Prelude to the Mastersingers of Nuremburg

Richard Wagner (1813 – 1883)

Richard Wagner was one of the most controversial figures in nineteenth Century music, as well as one of the most important is its later development. He spent his entire mature career developing a new art-form, the music drama. This new musical vehicle forced him constantly to invent appropriate mew musical language. Revered by many (so much to that he became the center of a cult extending far beyond the confines of music), his arrogant and often irascible personality brought him into frequent conflict with others, especially the self-appointed guardians of traditional forms in music.

His celebrated and long-running feud with the influential end respected critic Edward Hanslick is almost legendary. Wagner’s disdain for traditional rules of harmonic and melodic expression laid him open to criticism–and Hans-lick frequently took advantage of the opening. On one occasion he claimed that Wagner “couldn’t write counterpoint.” Like most similar criticism of Wagner’s output, this statement had little merit. Wagner’s genius was such that he probably could have composed successfully using whatever elements of form he chose.

Wagner’s first mature music dramas usually dealt with lofty concepts and high artistic or philosophical ideals. Only late in his career did he turn to a lighter subject for his semi-comic opera Die Meistersingers. By this time, he had little patience left for critics, and wove a condemnation of the self-righteous “guardians of what was acceptable” in art into a sub-plot of the opera; the main antagonist, Beckmesser, was a crude parody of Hanslick.
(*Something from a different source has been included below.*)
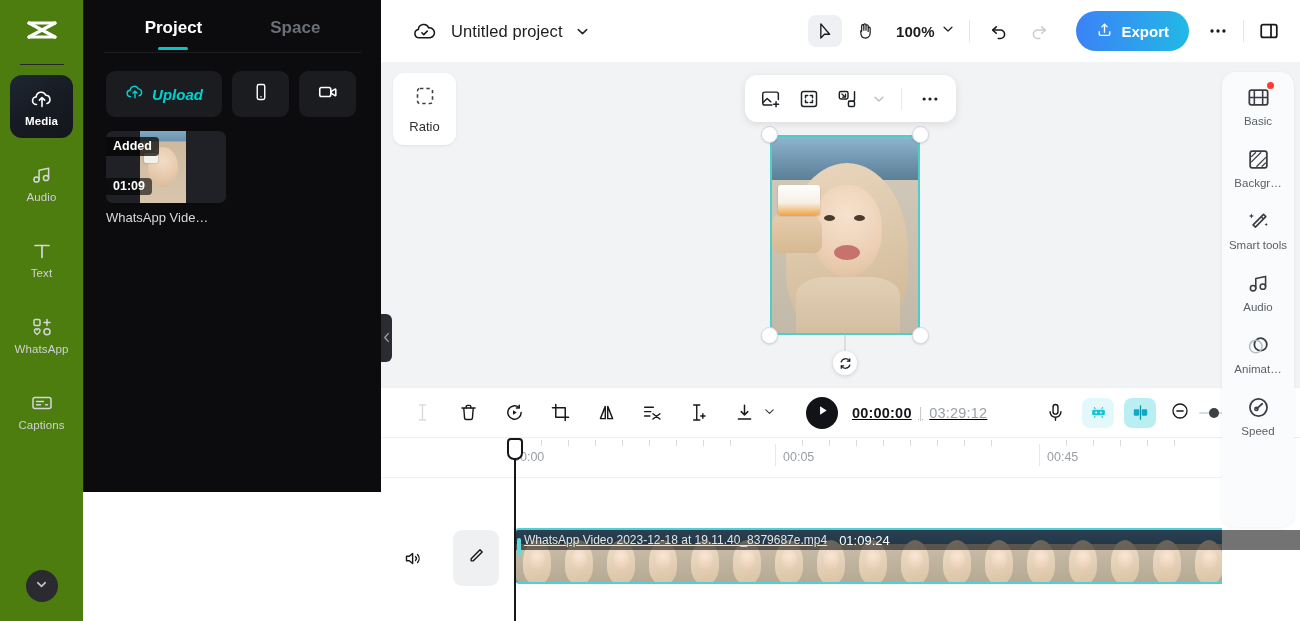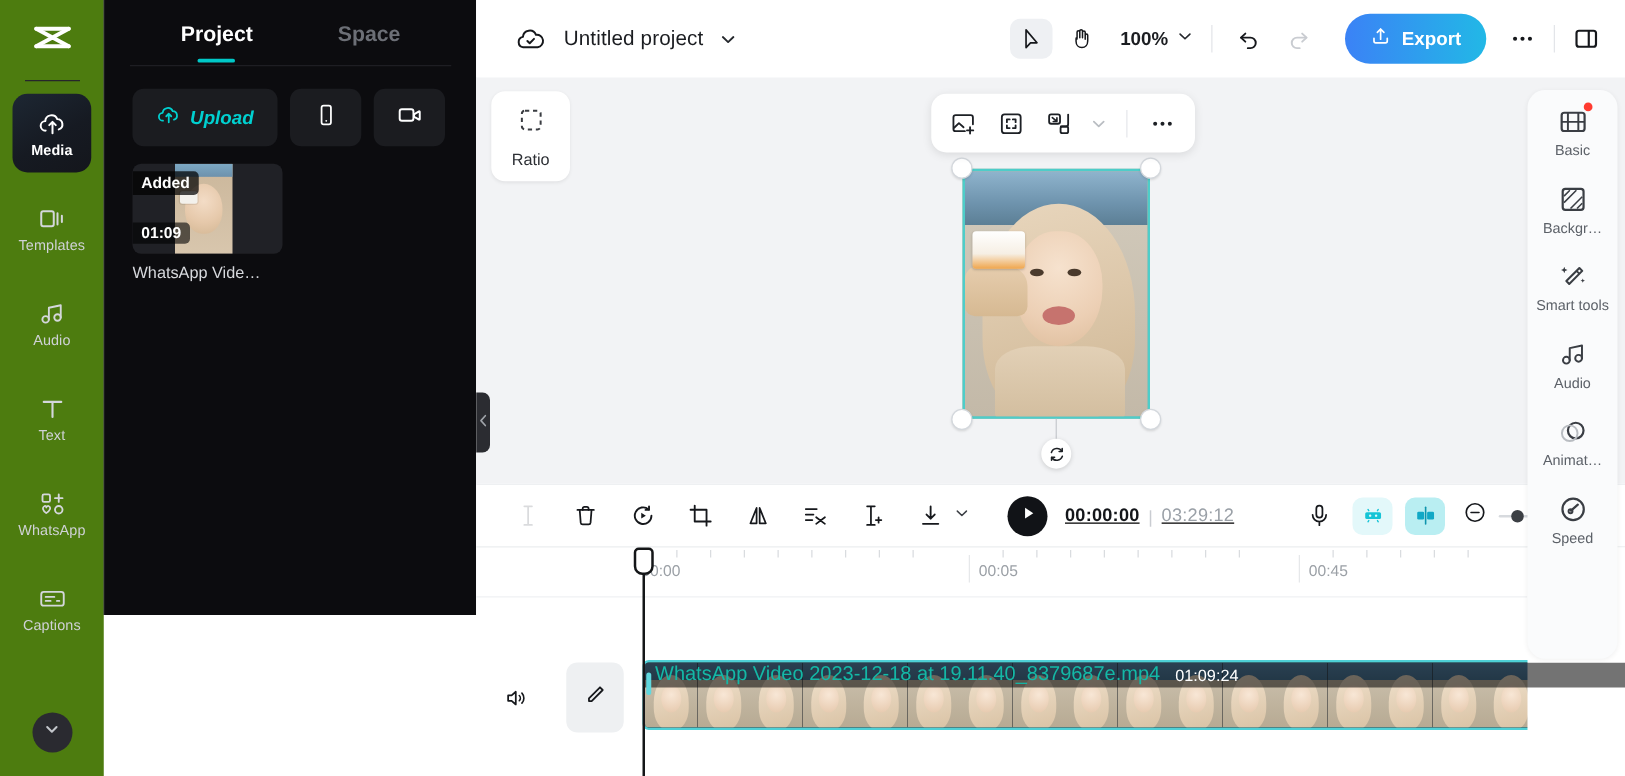"Templates" div.rail-item { html: <div> <span> <svg> <rect></rect> <path></path> </svg> </span> <span>Templates</span> </div> -> none }
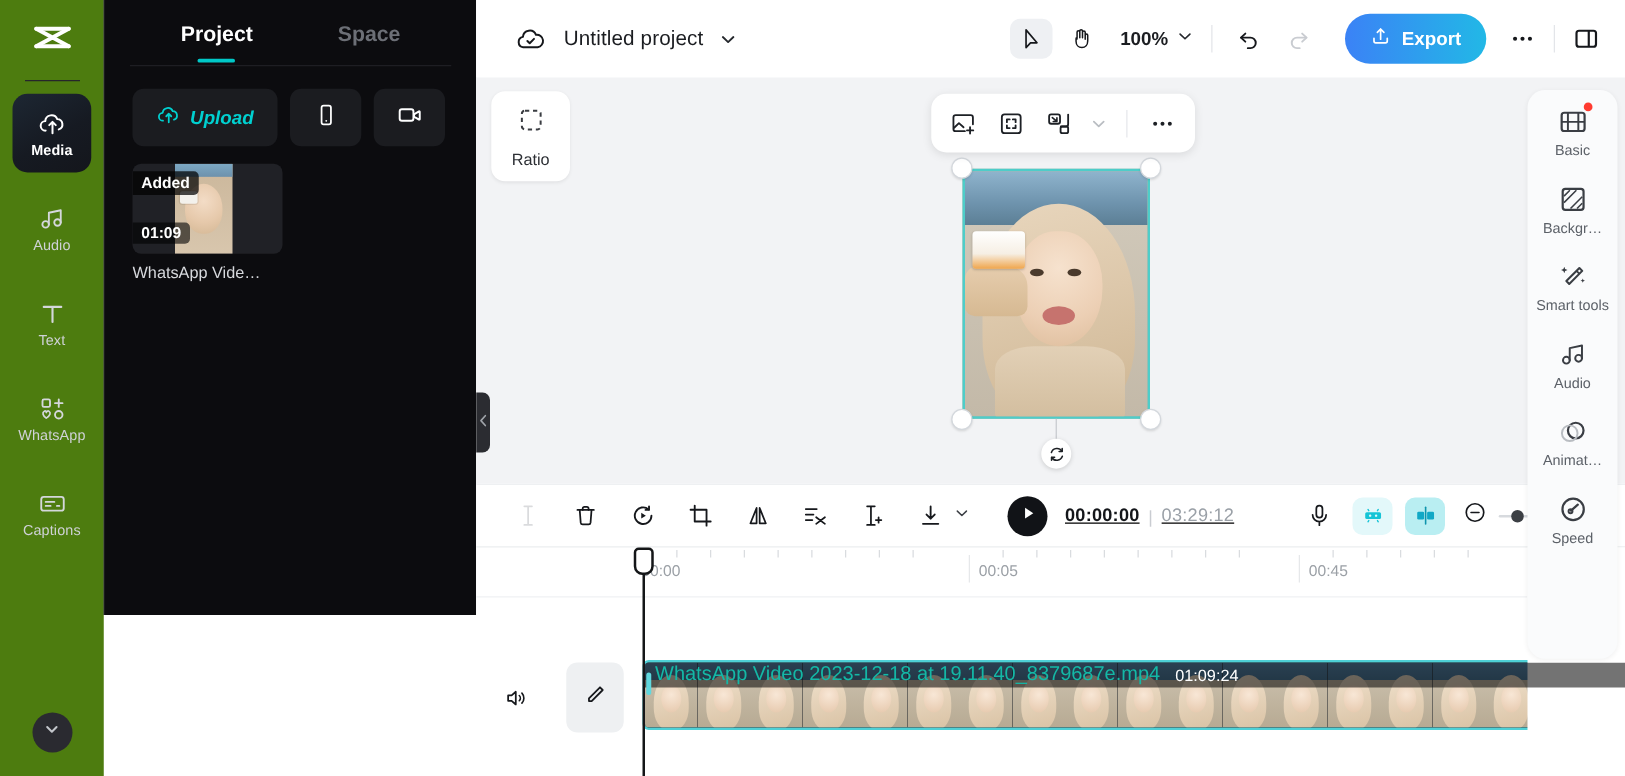"WhatsApp Video 2023-12-18 at" .clip-title { color: #14b8a6 -> #e5e5e5; font-size: 16px -> 12px; text-decoration: none -> underline }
Not insignificantly, Wagner took this opportunity to refute Hanslick’s assessment of his contrapuntal technique. Eschewing traditional counterpoint, he instead created three separate and distinct musical ideas, each representing a dramatic element of the opera. He developed and transformed each one in succession, brought them to fruition separately, then at one point in the prelude weave them into a tightly integrated tapestry–not the simplicity of a classic fugue but a new form of elaborate counterpoint. Into this already rich woven texture, he then threw in a fourth1 unrelated element for good measure.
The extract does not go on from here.